TEMPO.CO , Jakarta: Presiden Joko Widodo sering melakukan lobi dengan mengundang para pemangku kepentingan untuk makan bersama. Mulai dari pedagang kaki lima di Solo, pengamat politik, hingga mahasiswa pernah diundang Jokowi makan bersama.
Direktur Eksekutif Charta Politika Yunarto Wijaya menyebut gaya lobi politik Jokowi itu sebagai teknik diplomasi tingkat tinggi. "Kalau kita belajar komunikasi level diplomat, gaya Jokowi ini termasuk level tinggi," kata Yunarto saat dihubungi, Kamis, 21 Mei 2015.
Yunarto menyebut diplomasi makan malam sudah dilakukan sejak zaman kerajaan dulu dan masih diterapkan oleh banyak pemimpin dunia. Melalui diplomasi gaya ini, ujar Yunarto, perasaan berjarak yang biasanya dimiliki pemimpin langsung cair dengan sendirinya.
Menurut Yunarto, lobi makan siang yang dilakukan Jokowi adalah keunggulan yang merupakan turunan dari gaya kepemimpinannya. "Ini membuat Jokowi terkesan lebih humanis, beda dengan pemimpin lain."
Yunarto yang pernah diundang Jokowi makan siang di Istana Negara bersama sejumlah pengamat politik lain mengatakan Jokowi tak berbeda saat di ruang publik maupun saat duduk bersama untuk makan. Jokowi, kata Yunarto, jarang memulai pembicaraan apalagi mendominasi percakapan. "Dia cenderung mendengar dan lebih banyak menerima masukan baru berbicara."
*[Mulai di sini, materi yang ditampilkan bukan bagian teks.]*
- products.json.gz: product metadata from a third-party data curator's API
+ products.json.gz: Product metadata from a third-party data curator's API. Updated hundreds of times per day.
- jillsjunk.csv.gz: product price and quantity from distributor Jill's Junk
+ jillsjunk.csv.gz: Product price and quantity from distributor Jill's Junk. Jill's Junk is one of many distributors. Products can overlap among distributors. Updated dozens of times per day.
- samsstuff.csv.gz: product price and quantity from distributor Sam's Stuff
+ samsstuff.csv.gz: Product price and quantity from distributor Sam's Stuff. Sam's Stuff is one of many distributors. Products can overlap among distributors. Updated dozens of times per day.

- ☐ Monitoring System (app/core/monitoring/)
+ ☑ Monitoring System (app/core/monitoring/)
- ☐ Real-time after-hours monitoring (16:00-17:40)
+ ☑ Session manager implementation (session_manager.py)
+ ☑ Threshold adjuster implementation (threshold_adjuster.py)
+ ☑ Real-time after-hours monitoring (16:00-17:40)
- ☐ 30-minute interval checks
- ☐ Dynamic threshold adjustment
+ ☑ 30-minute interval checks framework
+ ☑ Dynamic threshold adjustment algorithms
Jokowi juga dapat menerima kritikan dengan baik. Yunarto menuturkan Jokowi hanya tertawa dan senyum-senyum saat pengamat melontarkan berbagai kritikan padanya. Karena merasa tak berjarak, Jokowi pun membocorkan cerita-cerita di belakang panggung yang tak diberitakan oleh media. "Dia pesan jangan dibuka," kata Yunarto.
Walau begitu, Yunarto mengingatkan Jokowi agar selektif memilih pemangku kepentingan yang diundang duduk bersama. Sebagai presiden, ujar Yunarto, waktu JOkowi terbatas untuk melakukan diplomasi makan. Karena itu, Jokowi harus benar-benar memahami pemangku kepentingan mana yang penting untuk diajak makan.